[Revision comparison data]

-- Opening Marker --

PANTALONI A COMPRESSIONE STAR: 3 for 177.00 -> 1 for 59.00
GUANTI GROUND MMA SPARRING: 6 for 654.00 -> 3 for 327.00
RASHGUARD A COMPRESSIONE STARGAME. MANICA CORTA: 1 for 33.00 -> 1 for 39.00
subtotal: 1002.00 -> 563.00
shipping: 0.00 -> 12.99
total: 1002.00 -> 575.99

-- Closing Marker --
-- Opening Marker --

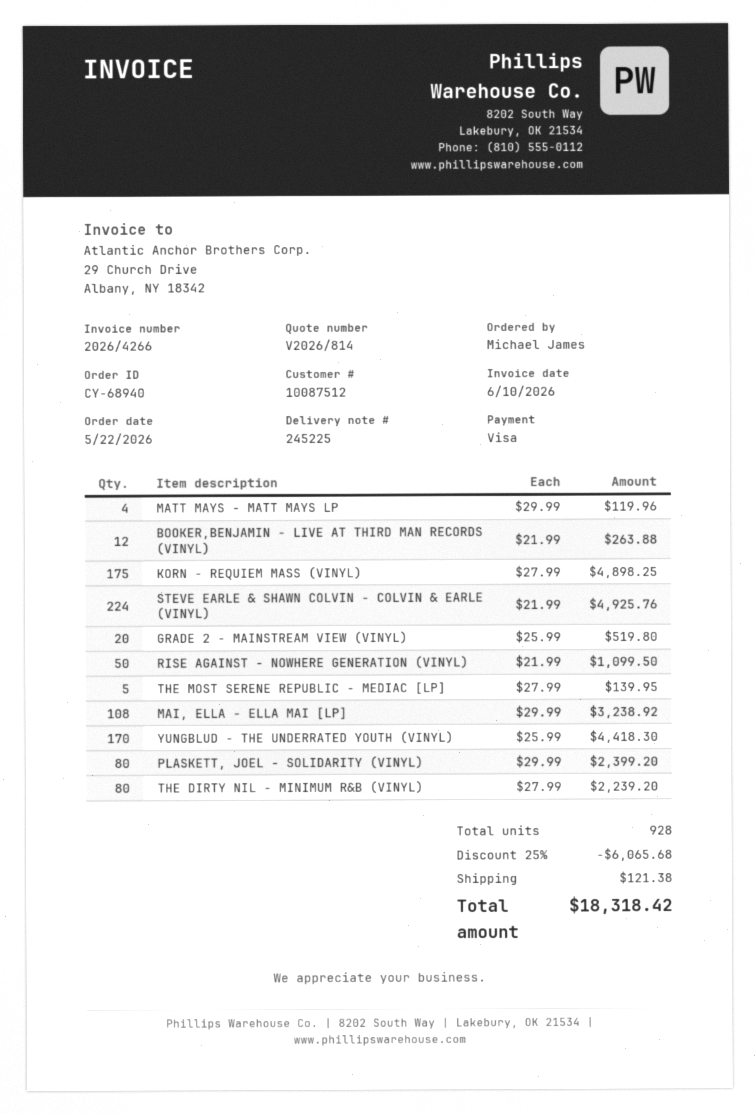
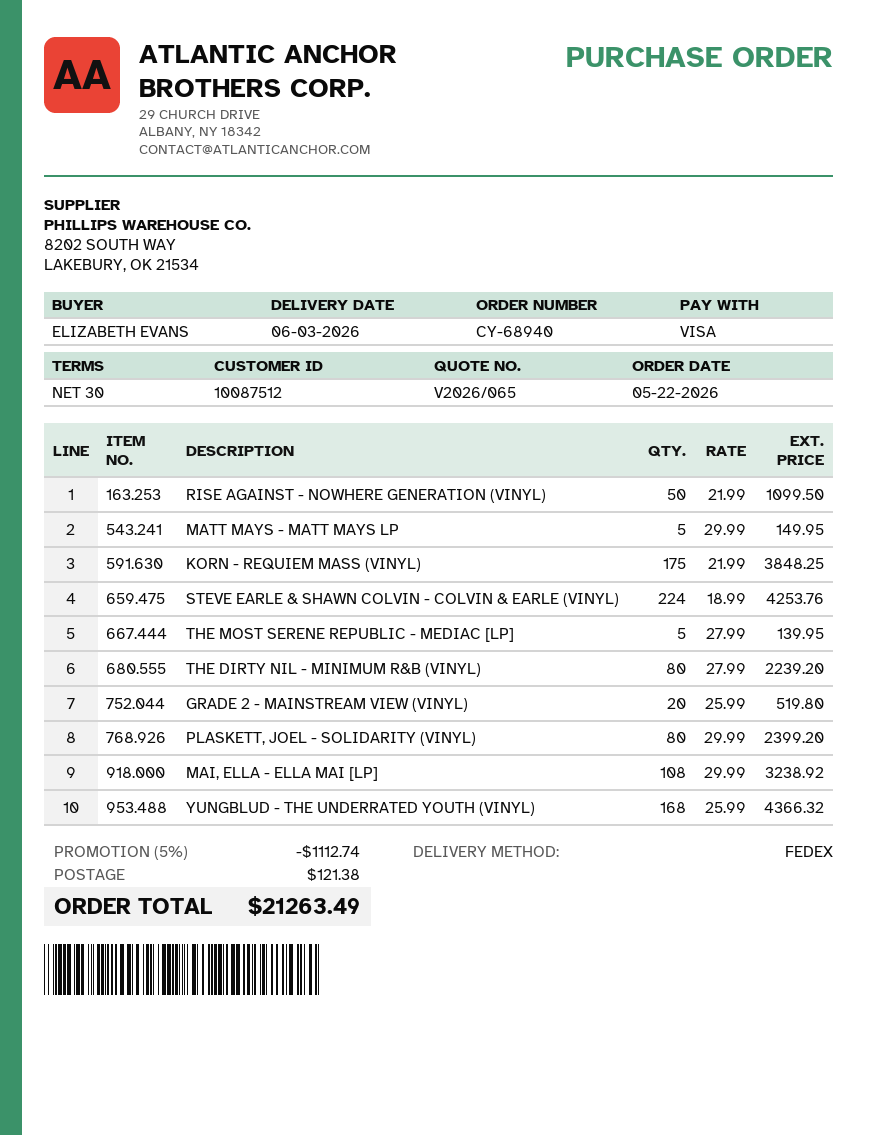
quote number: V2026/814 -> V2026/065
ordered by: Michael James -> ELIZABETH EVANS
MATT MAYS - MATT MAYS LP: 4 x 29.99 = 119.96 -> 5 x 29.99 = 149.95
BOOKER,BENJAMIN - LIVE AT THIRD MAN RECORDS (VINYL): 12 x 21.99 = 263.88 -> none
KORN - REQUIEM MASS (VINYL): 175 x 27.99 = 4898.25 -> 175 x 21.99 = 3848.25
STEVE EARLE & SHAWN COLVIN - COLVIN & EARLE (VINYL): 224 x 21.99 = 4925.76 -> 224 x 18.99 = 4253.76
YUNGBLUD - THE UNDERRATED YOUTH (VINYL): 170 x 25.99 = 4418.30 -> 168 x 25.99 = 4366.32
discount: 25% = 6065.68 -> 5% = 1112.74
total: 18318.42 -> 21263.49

-- Closing Marker --
-- Opening Marker --

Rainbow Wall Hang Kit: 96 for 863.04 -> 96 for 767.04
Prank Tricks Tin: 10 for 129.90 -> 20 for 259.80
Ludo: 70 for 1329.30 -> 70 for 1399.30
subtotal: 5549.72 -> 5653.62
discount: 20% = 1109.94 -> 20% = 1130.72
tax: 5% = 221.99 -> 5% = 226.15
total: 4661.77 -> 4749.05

-- Closing Marker --

WORK REQUIRED: Among the entries above, find the line with "discount: 20% = 1109.94 -> 20% = 1130.72" and the line with "total: 4661.77 -> 4749.05"; give again exactly these two lines and all lines between them.

TASK OUTPUT:
discount: 20% = 1109.94 -> 20% = 1130.72
tax: 5% = 221.99 -> 5% = 226.15
total: 4661.77 -> 4749.05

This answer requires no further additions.